Is there an "easy" way to do this route or am I going to have to spend the next few months training? Is it the kind of thing where people can finish but have to go really slow or can you simply not get to the top without being in strong shape?

I live in Illinois so I'm used to long and if we head up into Wisconsin there are some "big" rolling hills but clearly I'm going to have to improvise if training is necessary. Maybe long trainer sessions with a dozen phone books under the front wheel?


----------



## quatre24

Mt. Baldy is the hardest mountain climb around in SoCal. There are longer but easier grades or steeper but shorter climbs. Mt. Baldy is a medium length climb and gets steeper as it goes up. The hardest way is straight up Baldy Canyon up the front from Claremont/Upland. Going via GMR is easier but more climbing due to eight miles up GMR, a 5% to 6% average grade to the ridge line. Ungulates along the ridge for about five miles before another long climb. The road then contours the mountain side before dropping down into Baldy Village. From Baldy Village it is a relentless five miles of hell up 10% avg. grade form the village to ski lifts. Descending down Baldy Canyon is quite fun but, watch the speed on the turns on the road and tunnels. Best to try after the snow is gone when it is warmer due to people going up for the snow and gets quite cold up at the ski lifts in sweaty cycling cloths during winter and early spring.


----------



## endo verendo

If you have to ask if there's an easy way up a climb, then it's too hard for you. You'll probably be able to make it to Baldy Village by taking it slow up GMR but you'll be gasping on the side of the road by the time you get to the first switchback on your way to the lifts. Try some more phone books.


----------



## lesper4

I say anyone can do the GMR Baldy loop it just take time and dress warm. as for the loop backwards that is quite a bit harder. I havent been to the ski lifts just yet but I dont intend on trying till the traffic dies down in spring.

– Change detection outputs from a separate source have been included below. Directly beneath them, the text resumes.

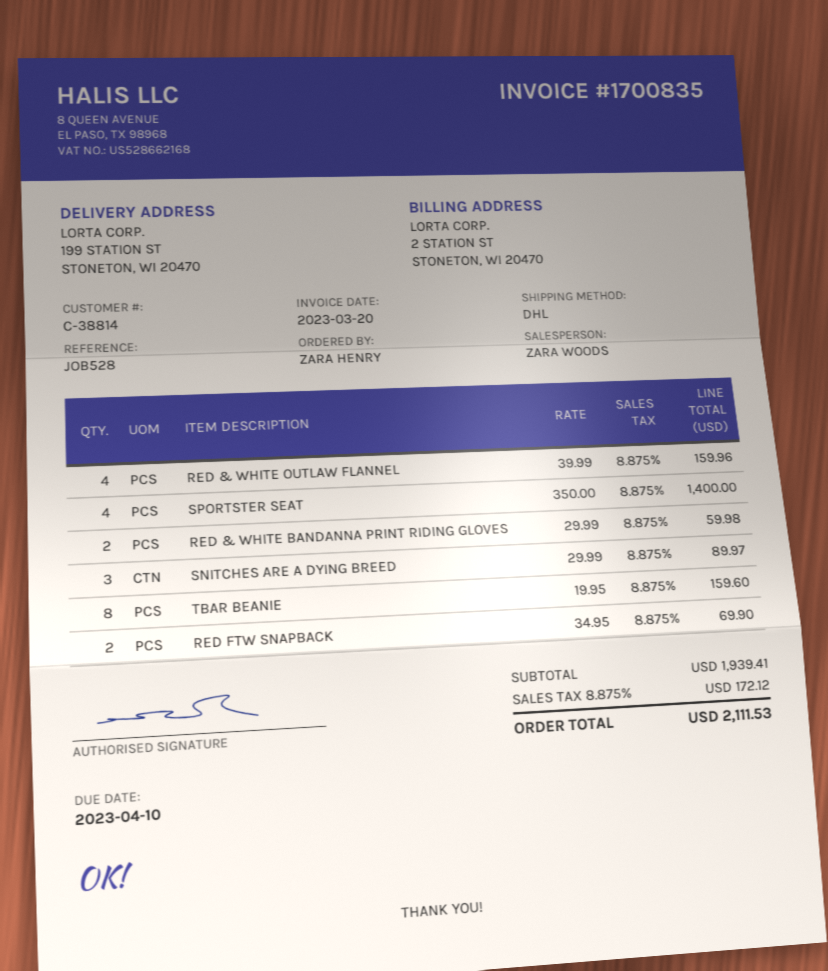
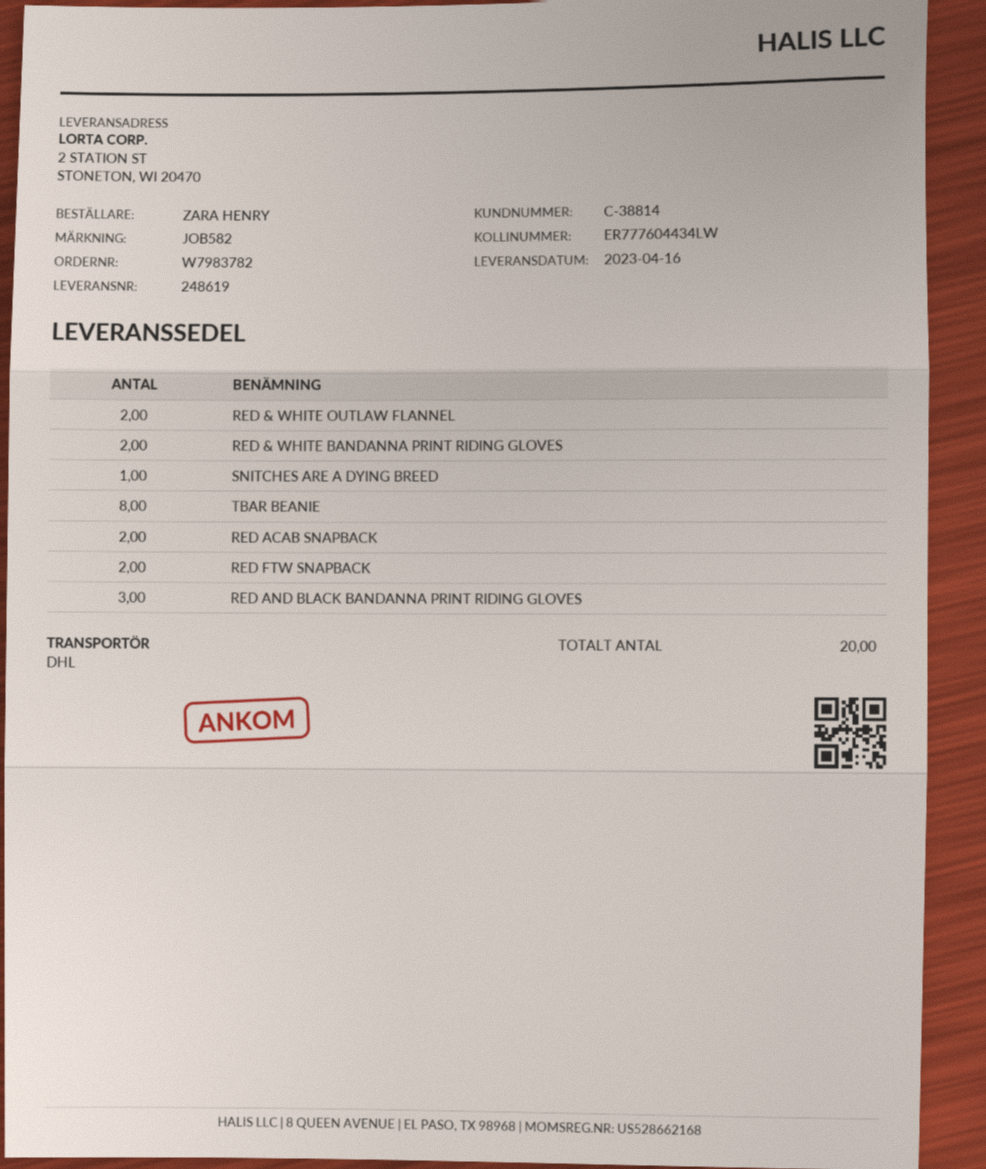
reference: JOB528 -> JOB582
ship to: 199 STATION ST, STONETON, WI 20470 -> 2 STATION ST, STONETON, WI 20470
RED & WHITE OUTLAW FLANNEL: 4 -> 2
SPORTSTER SEAT: 4 -> none
SNITCHES ARE A DYING BREED: 3 -> 1
RED ACAB SNAPBACK: none -> 2
RED AND BLACK BANDANNA PRINT RIDING GLOVES: none -> 3

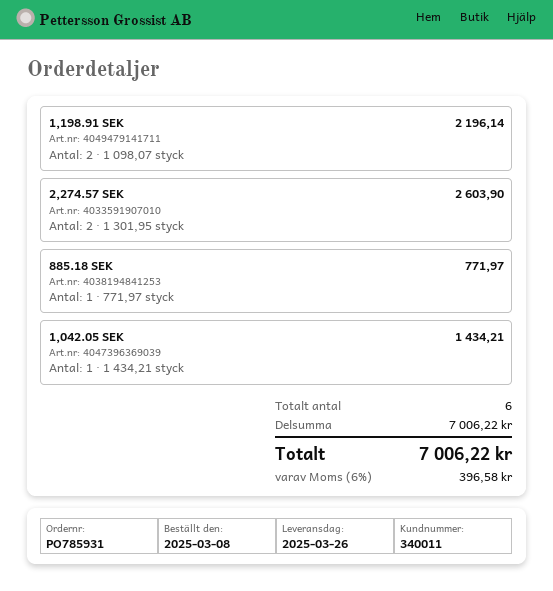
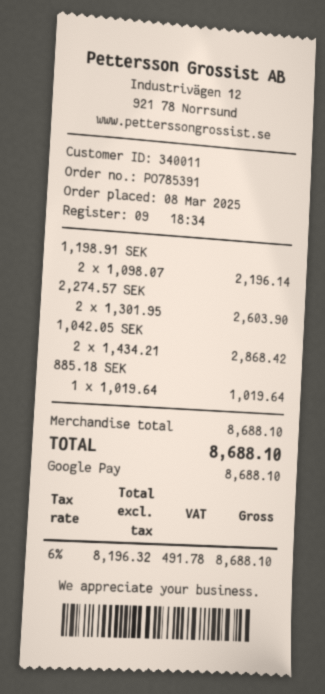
order number: PO785931 -> PO785391
885.18 SEK: 1 x 771.97 = 771.97 -> 1 x 1019.64 = 1019.64
1,042.05 SEK: 1 x 1434.21 = 1434.21 -> 2 x 1434.21 = 2868.42
subtotal: 7006.22 -> 8688.10
tax: 6% = 396.58 -> 6% = 491.78
total: 7006.22 -> 8688.10

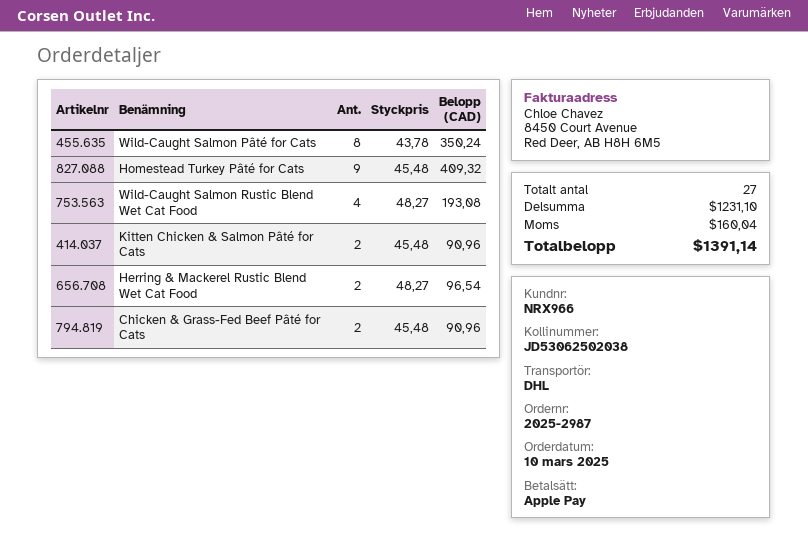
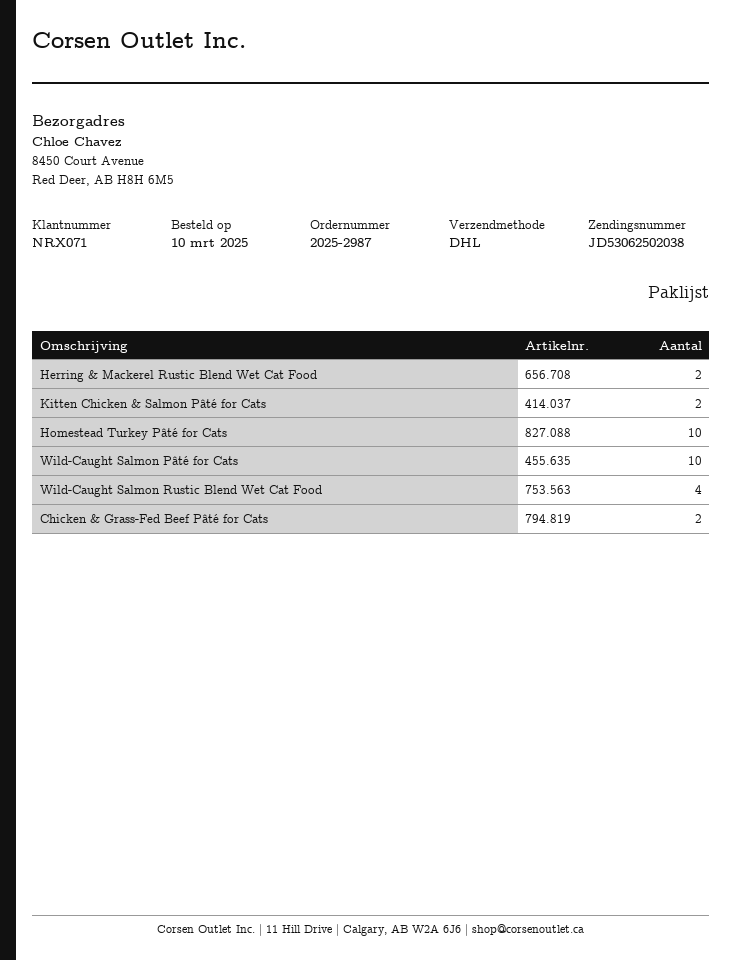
customer number: NRX966 -> NRX071
Wild-Caught Salmon Pâté for Cats: 8 -> 10
Homestead Turkey Pâté for Cats: 9 -> 10

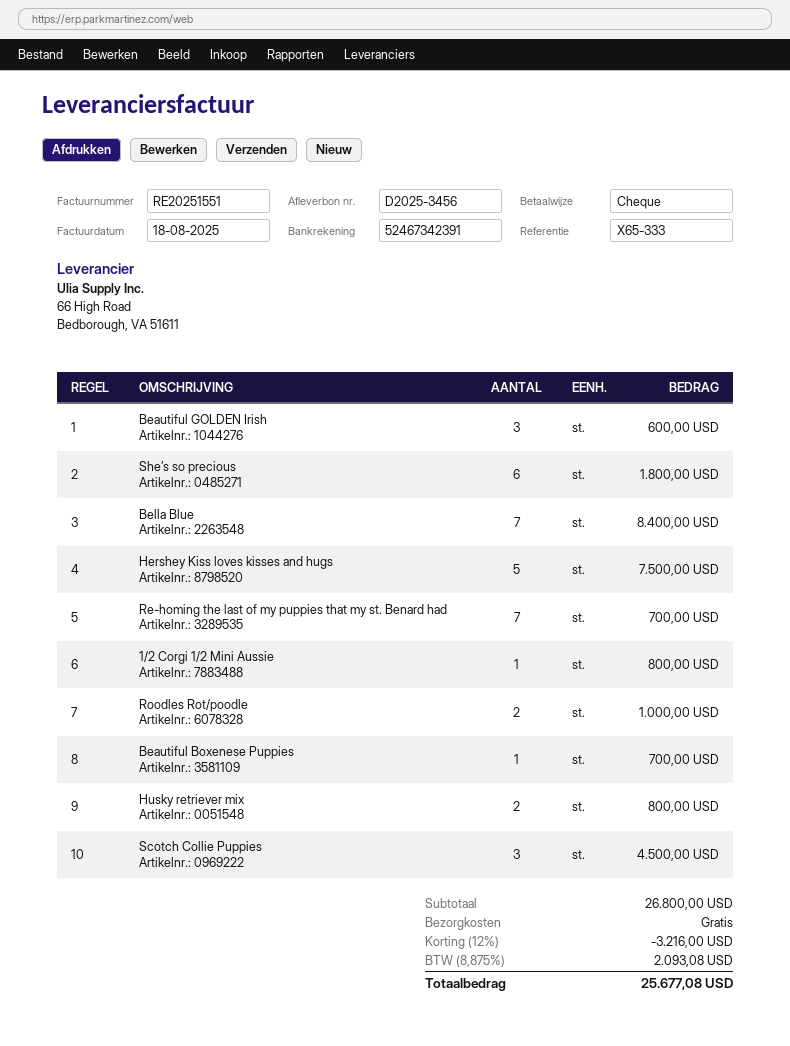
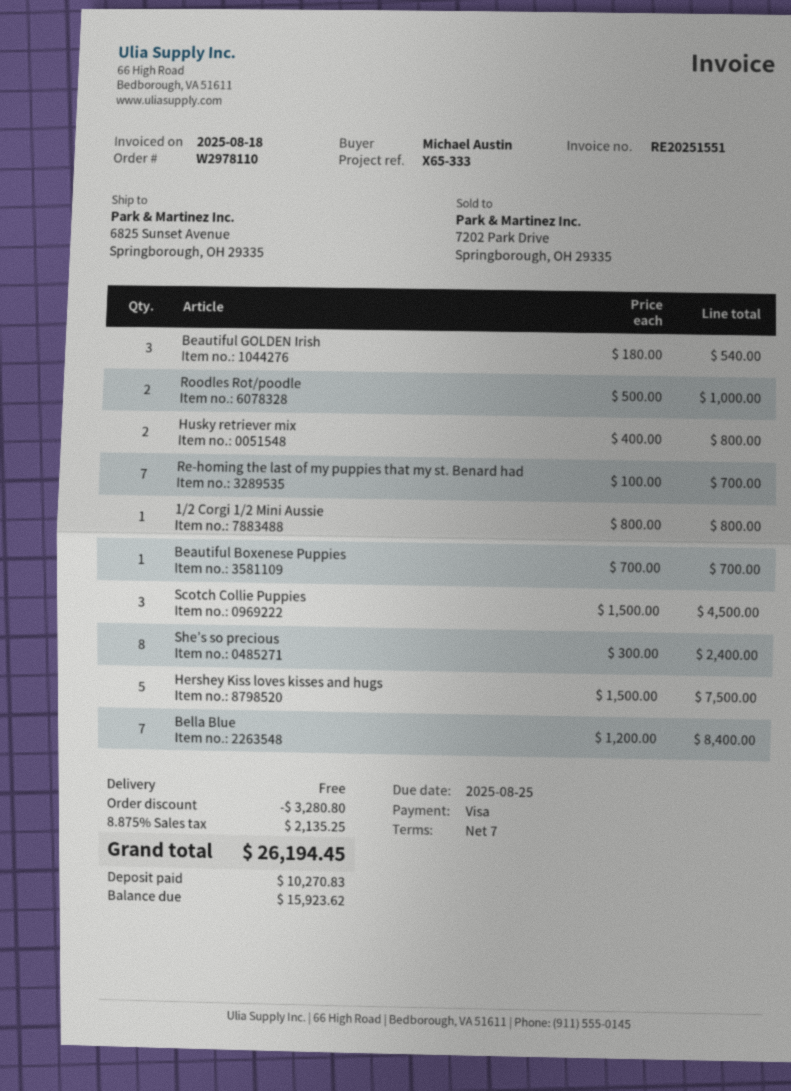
payment method: cheque -> Visa
Beautiful GOLDEN Irish: 3 for 600.00 -> 3 for 540.00
She’s so precious: 6 for 1800.00 -> 8 for 2400.00
discount: 3216.00 -> 3280.80
tax: 8.875% = 2093.08 -> 8.875% = 2135.25
total: 25677.08 -> 26194.45

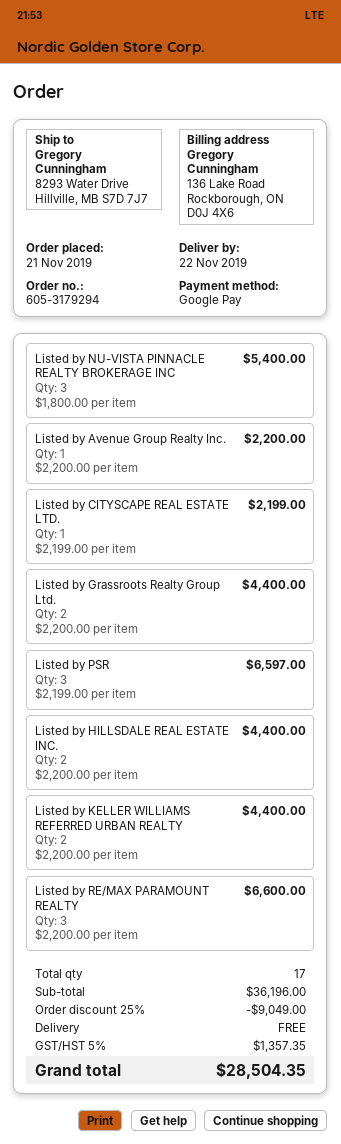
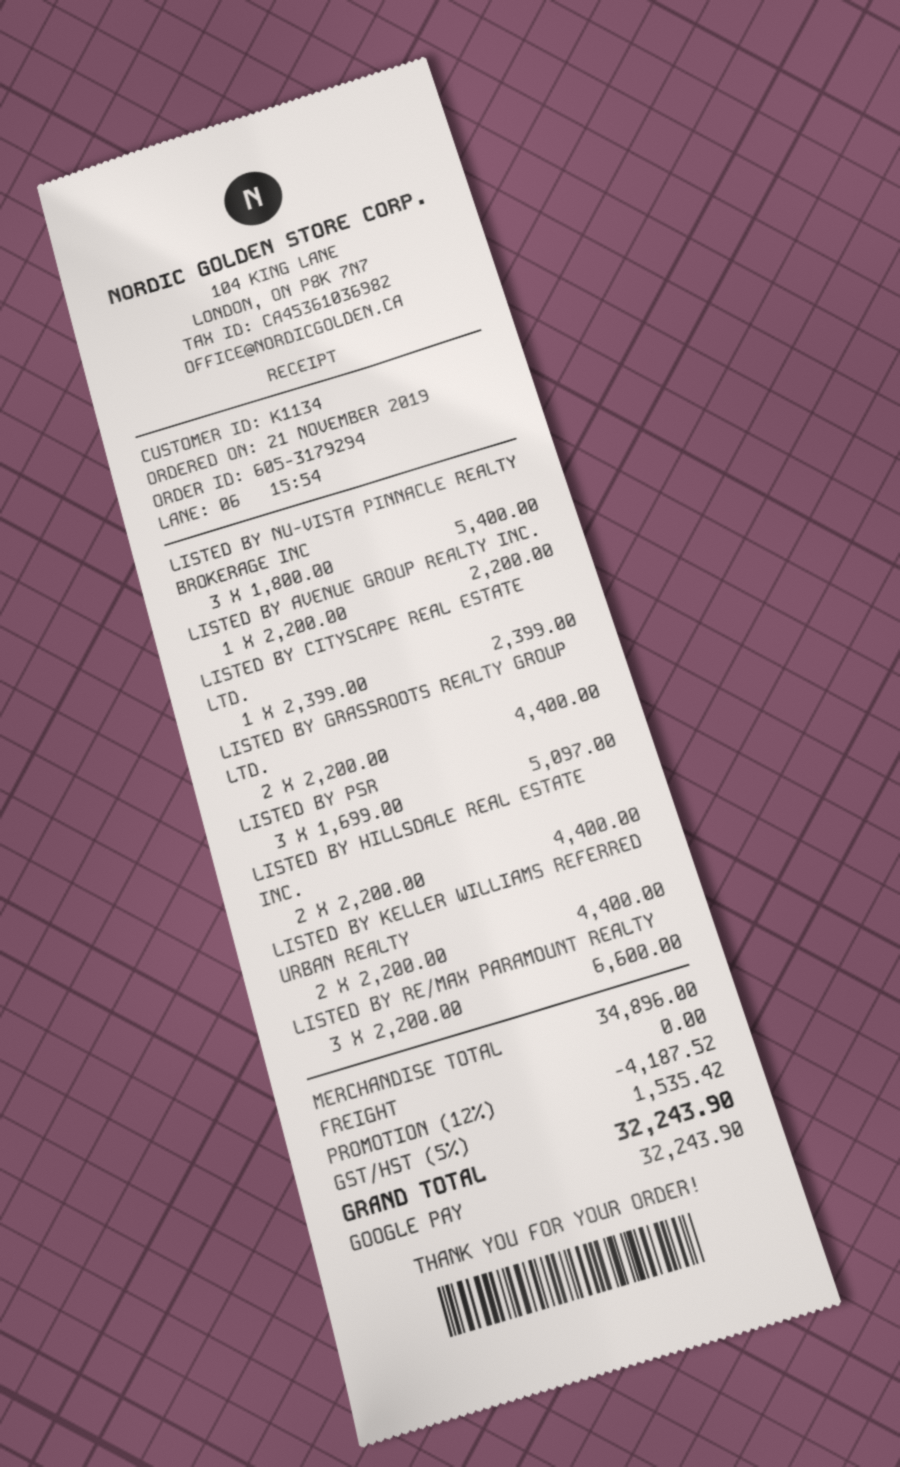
Listed by CITYSCAPE REAL ESTATE LTD.: 1 x 2199.00 = 2199.00 -> 1 x 2399.00 = 2399.00
Listed by PSR: 3 x 2199.00 = 6597.00 -> 3 x 1699.00 = 5097.00
subtotal: 36196.00 -> 34896.00
discount: 25% = 9049.00 -> 12% = 4187.52
tax: 5% = 1357.35 -> 5% = 1535.42
total: 28504.35 -> 32243.90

I may be doing the GMR Baldy loop this sunday and if not then next week for sure. Depends on what my buddies are doing.


----------



## mattotoole

Is GMR plowed and swept in the winter? I haven't been up there in a long time. Would be fun if there's still snow, as long as the roads are clear enough. Gravel on the descent could be a concern too.

Climbing Mt. Baldy Rd. to the ski lifts is the mother of all SoCal climbs, which is why it will be part of this year's Tour of California. Looking forward to that! I've been climbing it since I went to Cal Poly Pomona in '82. Best done after the ski season, in the middle of the week, to avoid the reckless motorheads.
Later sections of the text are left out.